Source data:
┏━━

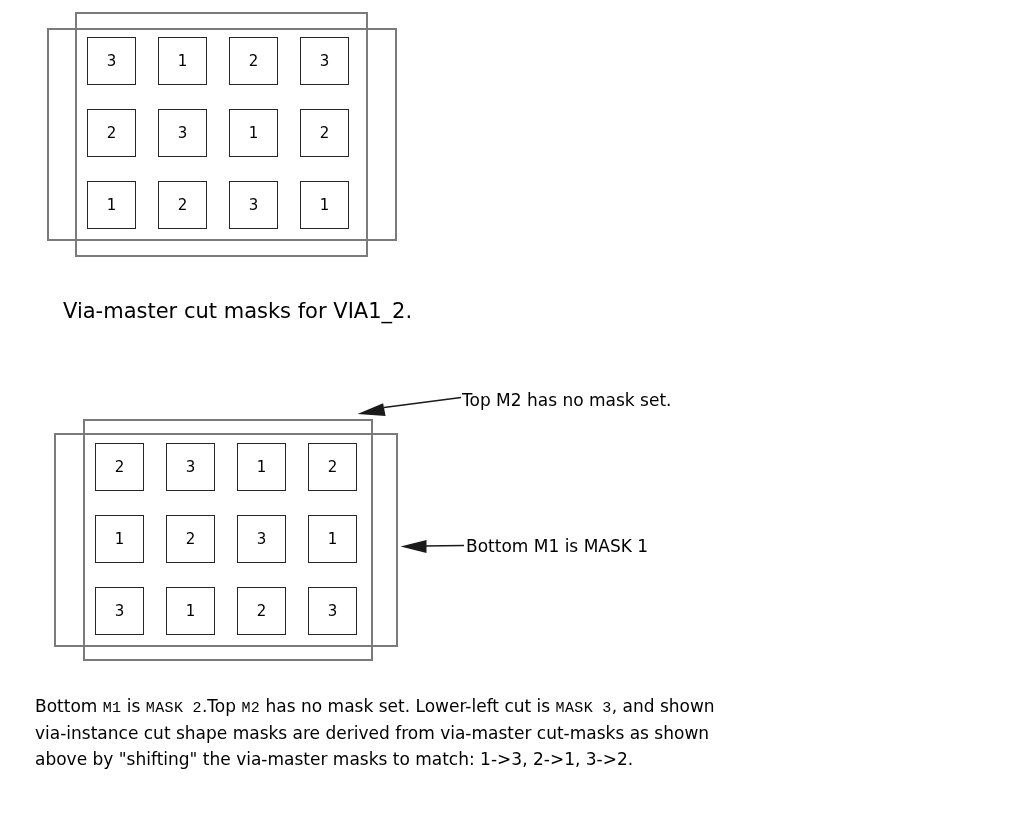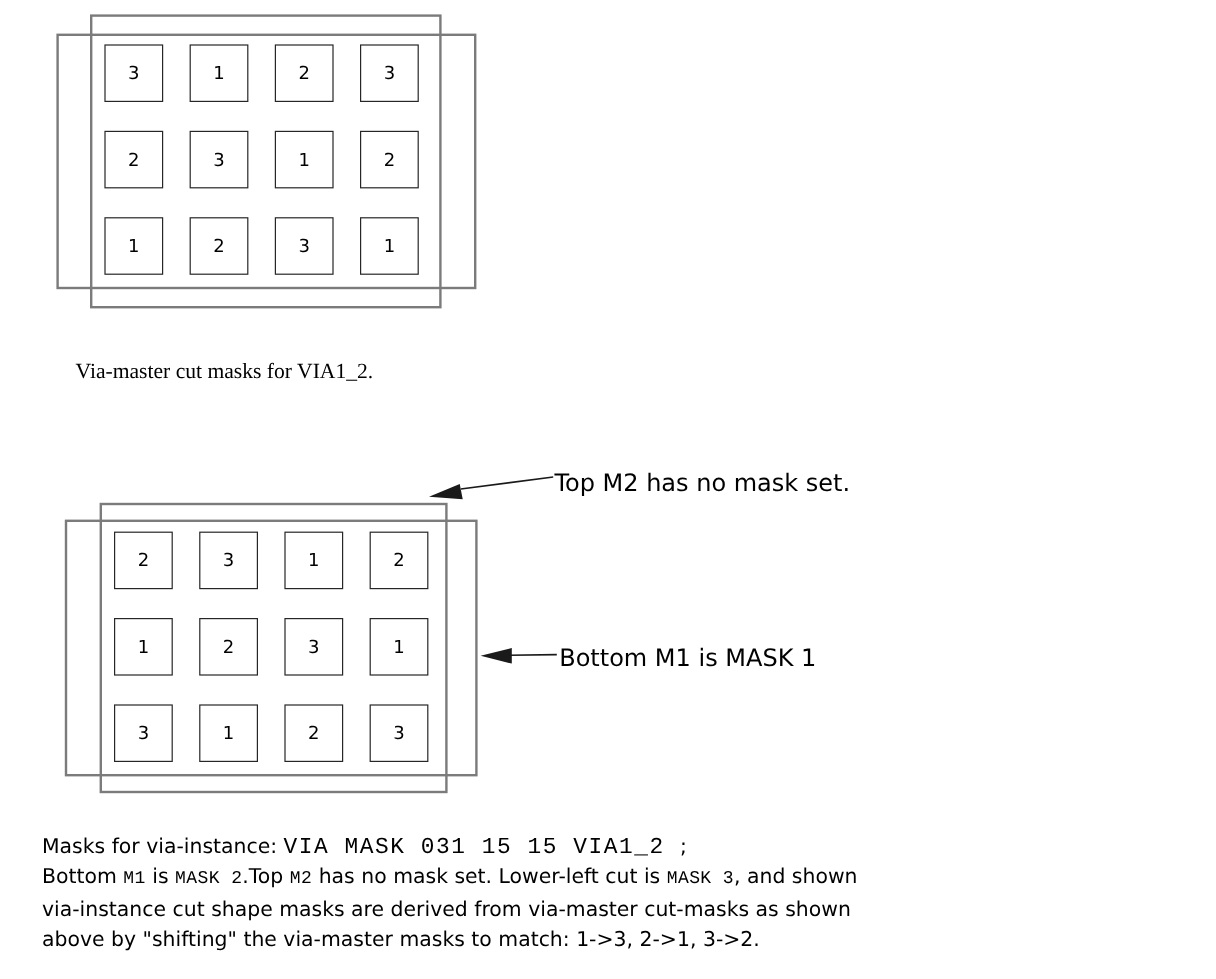--- a/index.html
+++ b/index.html
@@ -27,27 +27,26 @@
   }
   .cut{
     border:1.5px solid #262626;
     box-sizing:border-box;
     display:flex;align-items:center;justify-content:center;
     font-size:15px;
     background:#ffffff;
   }
   .caption{
     position:absolute;
-    font-size:18px;
+    font-size:21px;
     white-space:nowrap;
-    font-family:Liberation Serif, serif;
   }
   .pointer-label{
     position:absolute;
-    font-size:20px;
+    font-size:17px;
     white-space:nowrap;
   }
   .note{
     position:absolute;
     left:35px;top:694px;
     font-size:17px;
   }
   .note-line{
     line-height:25.4px;
     white-space:pre;
@@ -119,19 +118,18 @@
       <polygon points="357.5,414 383.1,403.3 385.6,416.1" fill="#1a1a1a"></polygon>
       <line x1="464" y1="545.5" x2="424" y2="546" stroke="#1a1a1a" stroke-width="1.3"></line>
       <polygon points="400.5,546.5 426.5,540 426.5,553" fill="#1a1a1a"></polygon>
     </svg>
 
     <div class="pointer-label" style="left:462px;top:390px;">Top M2 has no mask set.</div>
     <div class="pointer-label" style="left:466px;top:536px;text-align:center;">Bottom M1 is MASK 1</div>
   </div>
 
   <div class="note">
-    <div class="note-line"><span>Masks for via-instance: </span><span class="code-lg">VIA MASK 031 15 15 VIA1_2 </span><span>;</span></div>
     <div class="note-line"><span>Bottom </span><span class="code-sm">M1</span><span> is </span><span class="code-sm">MASK 2</span><span>.Top </span><span class="code-sm">M2</span><span> has no mask set. Lower-left cut is </span><span class="code-sm">MASK 3</span><span>, and shown</span></div>
     <div class="note-line"><span>via-instance cut shape masks are derived from via-master cut-masks as shown</span></div>
     <div class="note-line"><span>above by "shifting" the via-master masks to match: 1-&gt;3, 2-&gt;1, 3-&gt;2.</span></div>
   </div>
 
 </div>
 
 </body></html>

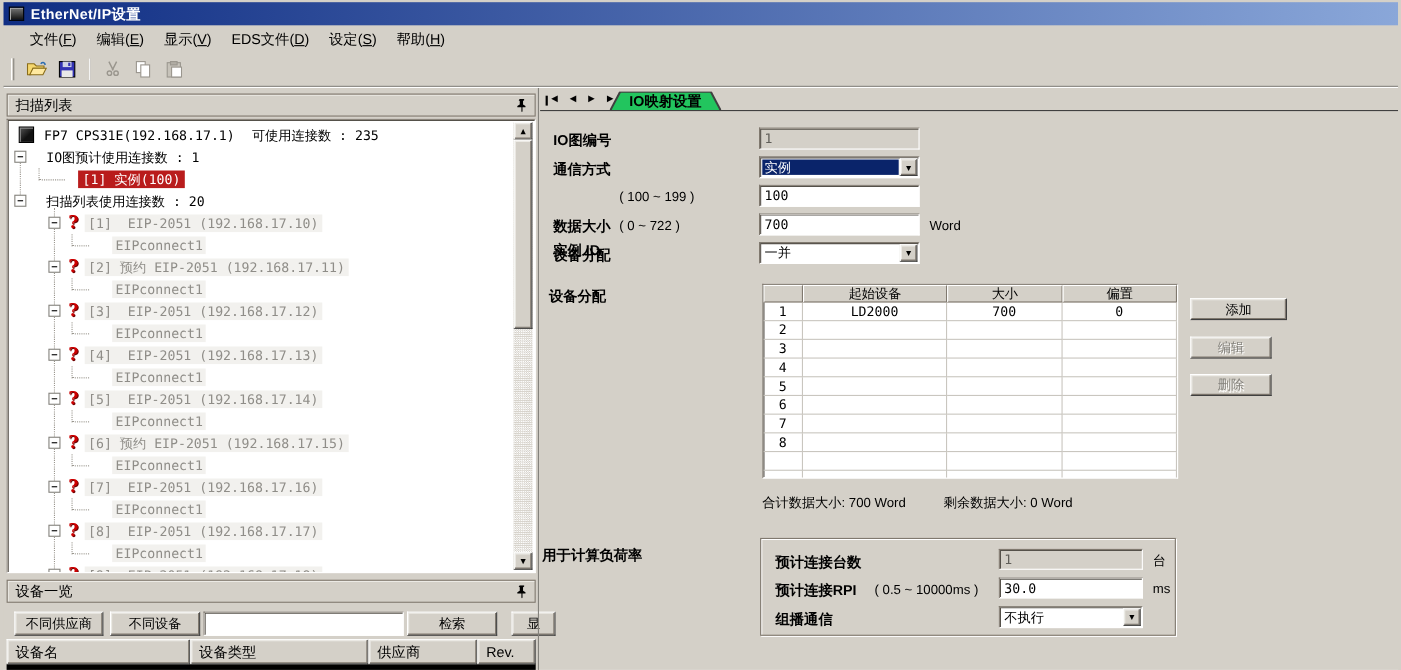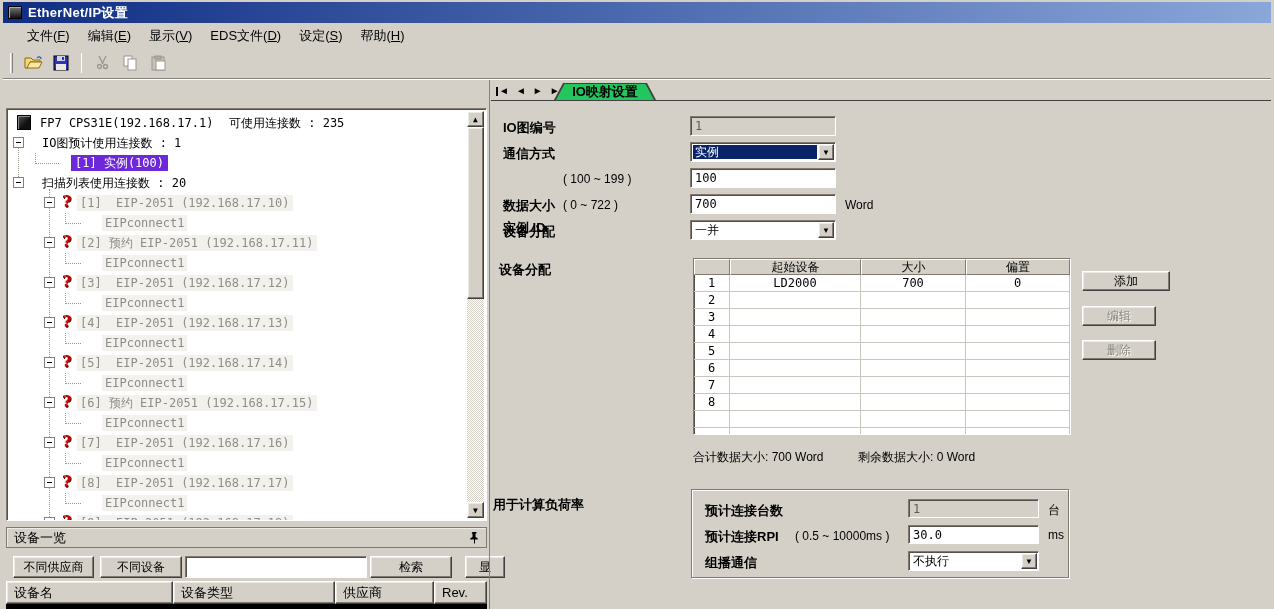--- a/index.html
+++ b/index.html
@@ -60,21 +60,21 @@
   .corner { position:absolute; top:0; height:11px;
     border-left:1px dotted #9a968e; border-bottom:1px dotted #9a968e; }
   .qicon { position:absolute; top:1px; font-family:"DejaVu Serif",serif;
     font-weight:bold; font-size:16px; line-height:16px; color:#c00;
     text-shadow:1px 1px 0 #6d0000; }
   .plc-icon { position:absolute; left:10px; top:2px; width:14px; height:15px;
     background:linear-gradient(135deg,#555 0%,#111 60%); border:1px solid #000;
     box-shadow:inset 1px 1px 0 #888; }
   .tlabel { position:absolute; top:2px; line-height:16px; white-space:pre; }
   .muted { background:#f2f1ee; color:#8f8d88; padding:0 3px; }
-  .selhl { background:#6d28d9; color:#fff; padding:0 4px; }
+  .selhl { background:#b91c1c; color:#fff; padding:0 4px; }
   .spine { position:absolute; border-left:1px dotted #9a968e; width:0; }
   
   .vscroll { position:absolute; right:2px; top:2px; bottom:2px; width:17px;
     background:#e9e7e2;
     background-image:repeating-conic-gradient(#ffffff 0% 25%, #d4d0c8 0% 50%);
     background-size:2px 2px; }
   .sb-btn { position:absolute; left:0; width:17px; height:16px; font-size:8px; }
   .sb-thumb { position:absolute; left:0; top:16px; width:17px; height:172px; }
   
   .thead-cell { position:absolute; height:23px; font-size:13px;
@@ -176,20 +176,28 @@
     <div class="tbtn">
       <svg width="15" height="16" viewBox="0 0 15 16">
           <rect x="1" y="2" width="12" height="13" fill="#c7c3ba" stroke="#9a968e"></rect>
           <rect x="4" y="1" width="6" height="3" fill="#b1ada4" stroke="#9a968e"></rect>
           <rect x="5" y="6" width="9" height="9" fill="#fff" stroke="#9a968e"></rect>
         </svg>
     </div>
   </div>
   <div id="top-divider"></div>
 
+  <div class="pane-header" style="top:85px;">
+    <span>扫描列表</span>
+    <span class="pin">
+      <svg width="9" height="12" viewBox="0 0 9 12">
+          <path d="M2.5 0h4v1.2l-1 .6V5l2.2 1.3V7.5H5v3.6L4.5 12 4 11.1V7.5H.3V6.3L2.5 5V1.8l-1-.6z" fill="#000"></path>
+        </svg>
+    </span>
+  </div>
   <div id="tree">
     <div class="spine" style="left:11px; top:30px; height:46px;"></div>
     <div class="spine" style="left:42px; top:80px; height:334px;"></div>
     <div id="tree-rows">
         <div class="tree-row" style="top: 4px;">
           <span class="plc-icon"></span>
           <span class="tlabel" style="left: 33px;">FP7 CPS31E(192.168.17.1)</span>
           <span class="tlabel" style="left: 222px;">可使用连接数 : 235</span>
         </div>
         <div class="tree-row" style="top: 24px;">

┗━━

Task brief: Omit the pictures. Transcribe every record exactly.

Finished task:
--- a/index.html
+++ b/index.html
@@ -27,27 +27,26 @@
   }
   .cut{
     border:1.5px solid #262626;
     box-sizing:border-box;
     display:flex;align-items:center;justify-content:center;
     font-size:15px;
     background:#ffffff;
   }
   .caption{
     position:absolute;
-    font-size:18px;
+    font-size:21px;
     white-space:nowrap;
-    font-family:Liberation Serif, serif;
   }
   .pointer-label{
     position:absolute;
-    font-size:20px;
+    font-size:17px;
     white-space:nowrap;
   }
   .note{
     position:absolute;
     left:35px;top:694px;
     font-size:17px;
   }
   .note-line{
     line-height:25.4px;
     white-space:pre;
@@ -119,19 +118,18 @@
       <polygon points="357.5,414 383.1,403.3 385.6,416.1" fill="#1a1a1a"></polygon>
       <line x1="464" y1="545.5" x2="424" y2="546" stroke="#1a1a1a" stroke-width="1.3"></line>
       <polygon points="400.5,546.5 426.5,540 426.5,553" fill="#1a1a1a"></polygon>
     </svg>
 
     <div class="pointer-label" style="left:462px;top:390px;">Top M2 has no mask set.</div>
     <div class="pointer-label" style="left:466px;top:536px;text-align:center;">Bottom M1 is MASK 1</div>
   </div>
 
   <div class="note">
-    <div class="note-line"><span>Masks for via-instance: </span><span class="code-lg">VIA MASK 031 15 15 VIA1_2 </span><span>;</span></div>
     <div class="note-line"><span>Bottom </span><span class="code-sm">M1</span><span> is </span><span class="code-sm">MASK 2</span><span>.Top </span><span class="code-sm">M2</span><span> has no mask set. Lower-left cut is </span><span class="code-sm">MASK 3</span><span>, and shown</span></div>
     <div class="note-line"><span>via-instance cut shape masks are derived from via-master cut-masks as shown</span></div>
     <div class="note-line"><span>above by "shifting" the via-master masks to match: 1-&gt;3, 2-&gt;1, 3-&gt;2.</span></div>
   </div>
 
 </div>
 
 </body></html>

--- a/index.html
+++ b/index.html
@@ -60,21 +60,21 @@
   .corner { position:absolute; top:0; height:11px;
     border-left:1px dotted #9a968e; border-bottom:1px dotted #9a968e; }
   .qicon { position:absolute; top:1px; font-family:"DejaVu Serif",serif;
     font-weight:bold; font-size:16px; line-height:16px; color:#c00;
     text-shadow:1px 1px 0 #6d0000; }
   .plc-icon { position:absolute; left:10px; top:2px; width:14px; height:15px;
     background:linear-gradient(135deg,#555 0%,#111 60%); border:1px solid #000;
     box-shadow:inset 1px 1px 0 #888; }
   .tlabel { position:absolute; top:2px; line-height:16px; white-space:pre; }
   .muted { background:#f2f1ee; color:#8f8d88; padding:0 3px; }
-  .selhl { background:#6d28d9; color:#fff; padding:0 4px; }
+  .selhl { background:#b91c1c; color:#fff; padding:0 4px; }
   .spine { position:absolute; border-left:1px dotted #9a968e; width:0; }
   
   .vscroll { position:absolute; right:2px; top:2px; bottom:2px; width:17px;
     background:#e9e7e2;
     background-image:repeating-conic-gradient(#ffffff 0% 25%, #d4d0c8 0% 50%);
     background-size:2px 2px; }
   .sb-btn { position:absolute; left:0; width:17px; height:16px; font-size:8px; }
   .sb-thumb { position:absolute; left:0; top:16px; width:17px; height:172px; }
   
   .thead-cell { position:absolute; height:23px; font-size:13px;
@@ -176,20 +176,28 @@
     <div class="tbtn">
       <svg width="15" height="16" viewBox="0 0 15 16">
           <rect x="1" y="2" width="12" height="13" fill="#c7c3ba" stroke="#9a968e"></rect>
           <rect x="4" y="1" width="6" height="3" fill="#b1ada4" stroke="#9a968e"></rect>
           <rect x="5" y="6" width="9" height="9" fill="#fff" stroke="#9a968e"></rect>
         </svg>
     </div>
   </div>
   <div id="top-divider"></div>
 
+  <div class="pane-header" style="top:85px;">
+    <span>扫描列表</span>
+    <span class="pin">
+      <svg width="9" height="12" viewBox="0 0 9 12">
+          <path d="M2.5 0h4v1.2l-1 .6V5l2.2 1.3V7.5H5v3.6L4.5 12 4 11.1V7.5H.3V6.3L2.5 5V1.8l-1-.6z" fill="#000"></path>
+        </svg>
+    </span>
+  </div>
   <div id="tree">
     <div class="spine" style="left:11px; top:30px; height:46px;"></div>
     <div class="spine" style="left:42px; top:80px; height:334px;"></div>
     <div id="tree-rows">
         <div class="tree-row" style="top: 4px;">
           <span class="plc-icon"></span>
           <span class="tlabel" style="left: 33px;">FP7 CPS31E(192.168.17.1)</span>
           <span class="tlabel" style="left: 222px;">可使用连接数 : 235</span>
         </div>
         <div class="tree-row" style="top: 24px;">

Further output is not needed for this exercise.